With its blend of stunning beaches and landscapes and rich culture and heritage, Sri Lanka has massive potential as a hive of investment

What will be the immediate impact on the country’s real-estate market of the Easter tragedy, and how would you envisage the property market will attract investment in the short term?

Almost all industries will have a short term impact, with the real-estate market being no different. Developers will have some challenges meeting their borrowing commitments as a result due to cashflow related issues. On the other hand, there will be some fantastic opportunities to buy property due to developers or owners wanting to sell off at discounted prices. In other words, you may be able to invest in some real estate at below-market prices, thereby realising immediate returns.

Moving away from real estate, do you have any thoughts on what can be done to prevent further outbreaks of violence in Sri Lanka?

I think we need to place a high emphasis on national security and intelligence. We cannot afford to take things for granted anymore. In my view, the Easter Sunday attacks were due to some administrative lapses and a lack of pro-activeness. Political leadership has to play a pivotal role, with accountability being the core aspect. Having said that, I believe every citizen and community needs to play an important role to prevent such violence in the future. Continuous awareness, engagement, and collaboration between all stakeholders will be the key to success.

If you were a real-estate agent and you were trying to convince a buyer of the appeal of living in Sri Lanka, what are the key features you would recommend?

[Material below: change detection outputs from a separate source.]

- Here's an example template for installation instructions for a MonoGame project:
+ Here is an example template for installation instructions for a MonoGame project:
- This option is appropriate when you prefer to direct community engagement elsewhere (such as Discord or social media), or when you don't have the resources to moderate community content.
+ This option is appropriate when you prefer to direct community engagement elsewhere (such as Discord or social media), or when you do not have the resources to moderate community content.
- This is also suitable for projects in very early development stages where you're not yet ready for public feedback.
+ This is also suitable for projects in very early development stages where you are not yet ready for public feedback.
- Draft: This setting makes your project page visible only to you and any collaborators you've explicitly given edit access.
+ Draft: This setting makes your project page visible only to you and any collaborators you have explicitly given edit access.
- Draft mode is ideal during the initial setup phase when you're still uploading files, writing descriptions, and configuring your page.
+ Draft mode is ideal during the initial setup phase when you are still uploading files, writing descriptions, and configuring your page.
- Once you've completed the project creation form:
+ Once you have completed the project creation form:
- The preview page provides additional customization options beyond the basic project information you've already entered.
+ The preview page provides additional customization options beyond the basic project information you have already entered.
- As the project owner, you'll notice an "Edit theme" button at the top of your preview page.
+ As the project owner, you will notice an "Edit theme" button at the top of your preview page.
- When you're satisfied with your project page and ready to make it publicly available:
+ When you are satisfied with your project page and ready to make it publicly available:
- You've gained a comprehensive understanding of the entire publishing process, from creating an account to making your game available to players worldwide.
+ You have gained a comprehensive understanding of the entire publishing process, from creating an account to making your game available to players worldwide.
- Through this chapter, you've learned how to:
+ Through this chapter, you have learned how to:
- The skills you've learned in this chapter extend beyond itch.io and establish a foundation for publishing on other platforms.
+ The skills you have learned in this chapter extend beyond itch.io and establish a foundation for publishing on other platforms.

Sri Lanka’s strategic location, scenic beauty, highly literate and educated workforce, quality education institutions, close proximity to India, free-trade agreements with a number of countries, and economic growth potential are all reasons why you should invest in Sri Lanka and call it home. You will never get a country where you can visit pristine beaches, mountains, and historical ruins all within one day. So, if you have visited Sri Lanka, then investing in real estate becomes a virtual no brainer!